Hippocratic Writings
Although Hippocrates of Cos (c.460-380
BCE) is considered to be the "Father of Medicine" little is known
about him. It is generally accepted that he was roughly a contemporary
of Socrates and was a practicing physician. It also seems likely that Hippocrates
would have been an Asclepiad. The Asclepiads were members of a guild of
physicians which traced its origins to Asclepius, the god of healing. Tradition
also tells us that Hippocrates was the most famous physician and teacher
of medicine of his time. Over 60 medical treatises that have traditionally
been attributed to him. These treatises are collectively referred to as
the Hippocratic Corpus.
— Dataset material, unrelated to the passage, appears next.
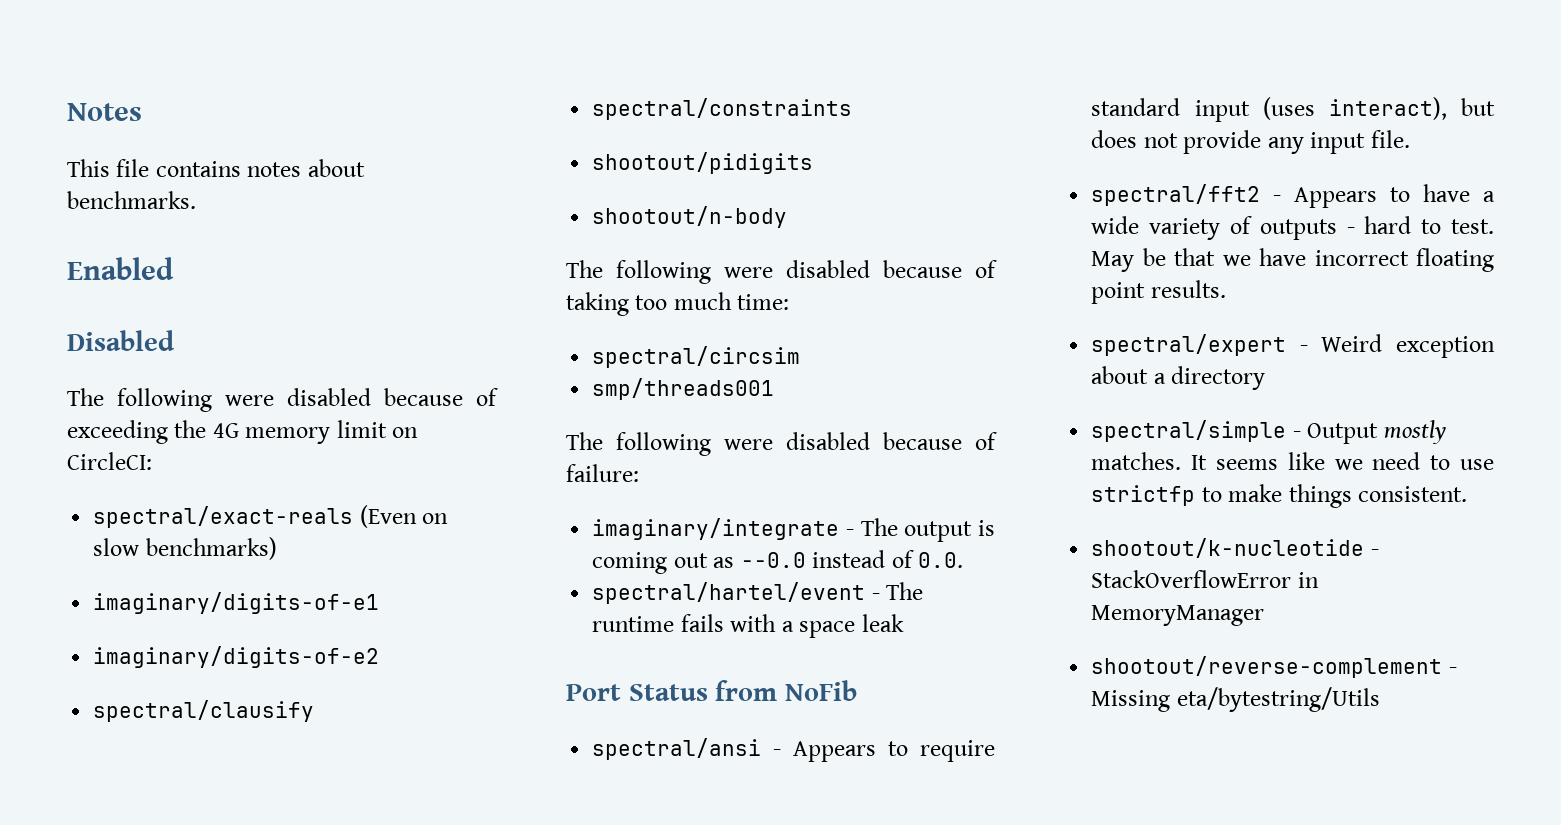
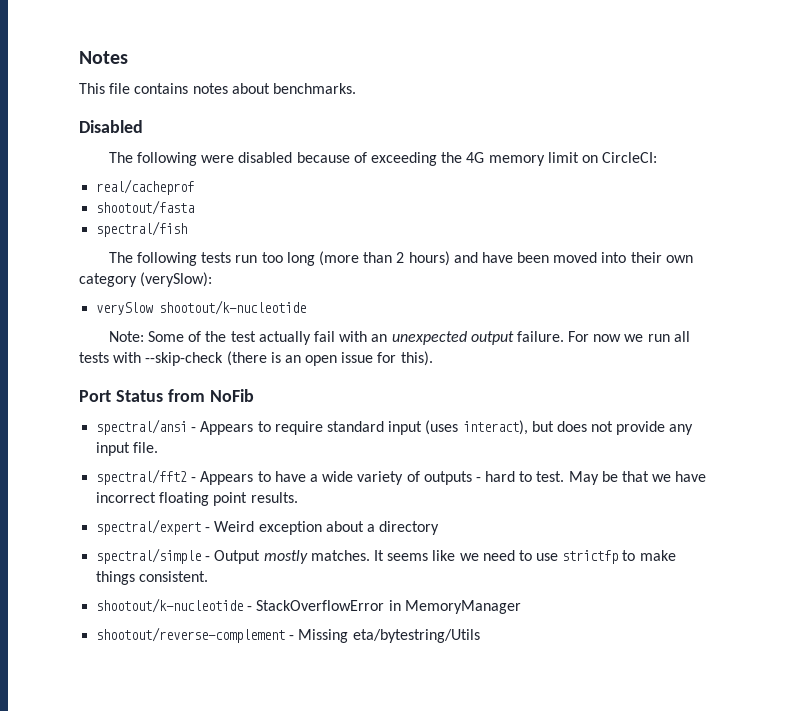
[67,257,174,280] // Enabled -> (356, 88) none
[93,505,449,528] [93,537,277,560] [93,592,380,614] [93,646,380,668] [93,700,315,722] [592,98,853,120] [592,152,814,174] [592,206,788,228] [566,260,997,284] [566,292,790,316] [592,346,801,368] [592,378,775,400] [566,432,997,456] [566,464,639,482] [592,518,995,542] [592,550,964,574] [592,582,924,604] [592,614,904,638] spectral/exact-reals (Even on slow benchmarks) // imaginary/digits-of-e1 // imaginary/digits-of-e2 // spectral/clausify // spectral/constraints // shootout/pidigits // shootout/n-body // The following were disabled because of taking too much time: // spectral/circsim // smp/threads001 // The following were disabled because of failure: // imaginary/integrate - The output is coming out as --0.0 instead of 0.0. // spectral/hartel/event - The runtime fails with a space leak -> [96,179,195,195] [96,200,195,215] [96,221,188,237] [108,251,693,266] [79,272,213,287] [96,300,307,315] [108,331,690,345] [79,351,433,366] real/cacheprof // shootout/fasta // spectral/fish // The following tests run too long (more than 2 hours) and have been moved into their own category (verySlow): // verySlow shootout/k-nucleotide // Note: Some of the test actually fail with an unexpected output failure. For now we run all tests with --skip-check (there is an open issue for this).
Most of these treatises, however, were not written
by Hippocrates himself. In fact, several of the existent treatises were
written well after the life of Hippocrates. The treatises themselves were
written over about a two hundred year period and range in date from c.510-c.300
BCE, so clearly one man could not have authored all of them. Although It
is likely that Hippocrates did compose some of the treatises, none of the
60 treatises can positively be attributed to Hippocrates. Therefor at times
they contain conflicting materials and different ideas. In the main, however,
they are similar in looking for natural explanations and treatments of
illness and rejecting sorcery and magic.